Grampeamento de telefones
* Paulo Sérgio Leite Fernandes
Grampeamento de telefones
(Ou “Quem pariu a tia que a crie”)
Há alguns anos, enquanto dirigia o “Jornal do Advogado”, fiz uma edição inteira sobre a interceptação telefônica. As páginas levavam, no canto direito, o desenho de uma orelha presa com um grampo. Pretendia-se, com aquilo, criar uma espécie de logotipo lembrando o horror da espionagem eletrônica. Lembro-me de que tecia comentários, no editorial, sobre o feio papel de juízes, promotores e policiais que se ajoelhavam, simbolicamente, arregaçando as togas, para espionar o que se passava dentro das casas dos investigados. Coisa muito feia sim, prevista em lei mas ilegalmente concretizada na grande maioria das oportunidades, a espionagem eletrônica foi oficialmente admitida a partir de legislação cuja origem (estudos preliminares, anteprojetos etc) proveio de São Paulo. Depois daquilo, paulatinamente, a espionagem acústica assumiu forma compulsiva. Não só a arte de ouvir disfarçadamente, veja-se bem, mas seu complemento, ou seja, o visual, tomaram conta do relacionamento entre o brasileiro, individualmente considerado, e o meio circundante. Virou uma horrível feitiçaria em que não se deixou espaço para a solidão. Havia beleguins, munidos de aparelhos apreendidos, encostados em “Kombis” postadas nas esquinas, violentando segredo de comunicações verbais ou telefônicas, sabendo-se, hoje., que nem mesmo os computadores resistem ao tresmalhamento de informações. Podem ser abertos de países distantes, preservando-se a origem do grampeamento.
Não há surpresa, portanto, no episódio envolvendo Roseana Sarney e a apreensão de documentos na sede da “Lunus”. Há “Arapongonas” (grandes arapongas?) obrigatoriamente metidas nisso: espionagem e contra-espionagem, tudo à moda do “James Bonde” brasileiro.
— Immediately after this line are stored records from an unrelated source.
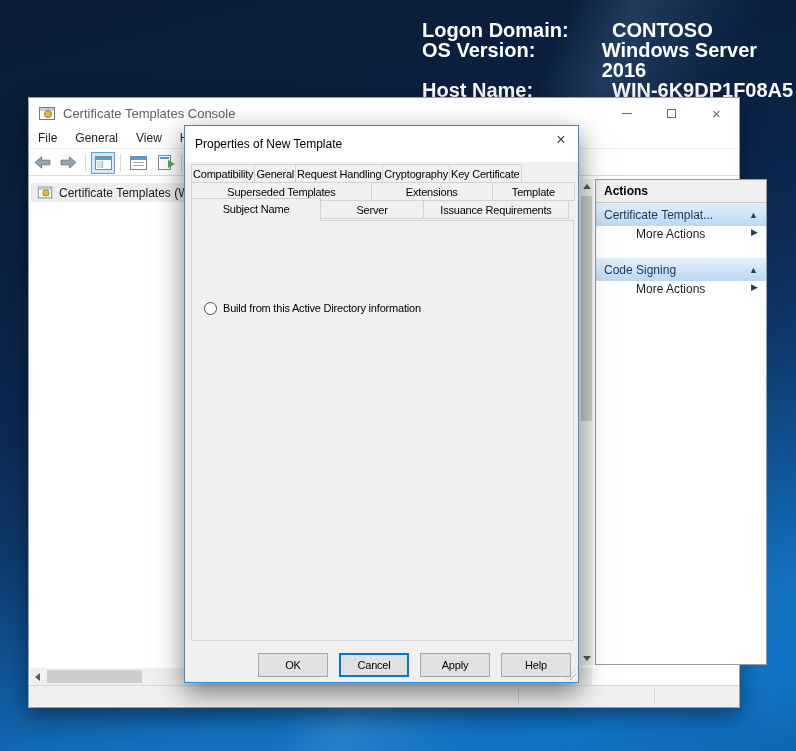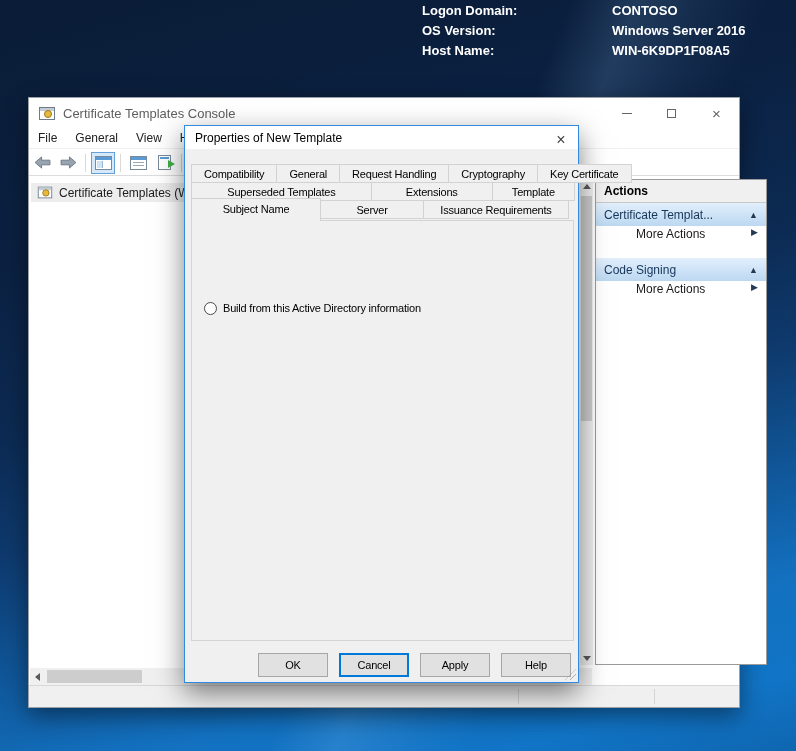"Logon Domain:" .sysinfo { font-size: 13px -> 20px; top: 1px -> 20px }
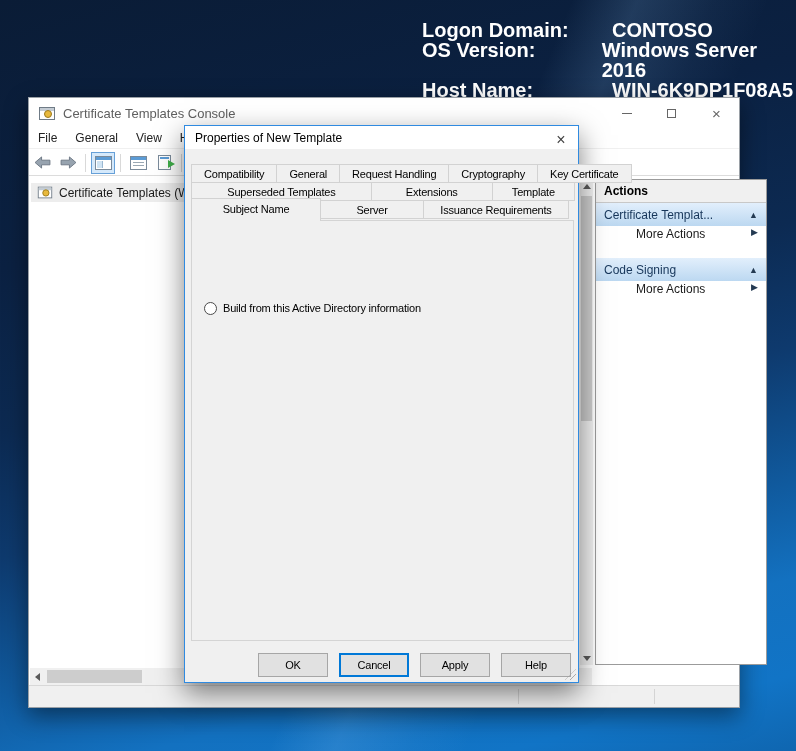"Properties of New Template" .dlg-titlebar { height: 23px -> 36px }
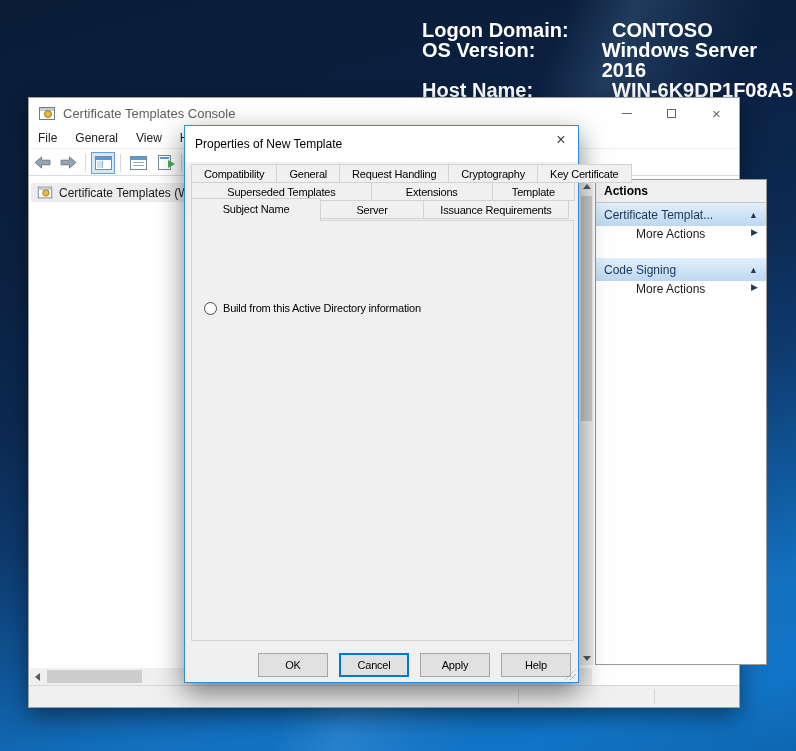"Compatibility" .tab { padding: 0 12px -> 0 1px }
O chefe do espiolhamento oficial é parente do Presidente da República. Não pode, a “inteligência” do Palácio, executar metodicamente as tarefas de varredura. Contrata-se, então, uma agência particular, sem licitação. O argumento é Felliniano: Se houver licitação, todo mundo fica sabendo dos serviços encomendados. Concorrentes desonestos oferecem preço mais baixo e vendem a informação a terceiros. Logo, a contratação deve ser feita em segredo. Nunca se viu justificativa mais doida. É explicação que não impressionaria um promotor de justiça recém-entrado na carreira. Além disso, qualquer estudante de Direito em Faculdade premiada com nota “E” no Provão, mas que ainda coloca analfabetos no mercado de trabalho sob as vistas benevolentes do Ministro Paulo Renato, daria parecer afirmando que se isso acontecesse no município de Jurubeba o Prefeito ficaria em péssimos lençóis, por evidente intromissão nos severíssimos dispositivos da Lei de Licitações. Consta, entretanto, que o dono da empresa contratada já atuou no antigo SNI, tendo, portanto, notória especialidade. Seus serviços abarcam o Supremo Tribunal Federal, o Superior Tribunal de Justiça, Ministérios diversos e, é claro, a Presidência da República. Infantil seria, na hipótese, quem se atrevesse a afirmar que a atividade encomendada foi a simples varredura. Quem usa a vassoura é tentado a espiar o que ocorre no vão das portas. Sempre foi assim, desde o aparecimento da primeira empregada doméstica ou criado de quarto, ou serviçal. O patrão sempre pede um serviço extra (e depois paga caro, a exemplo daquele que se vingou, escrevendo um livro sobre um Lord inglês).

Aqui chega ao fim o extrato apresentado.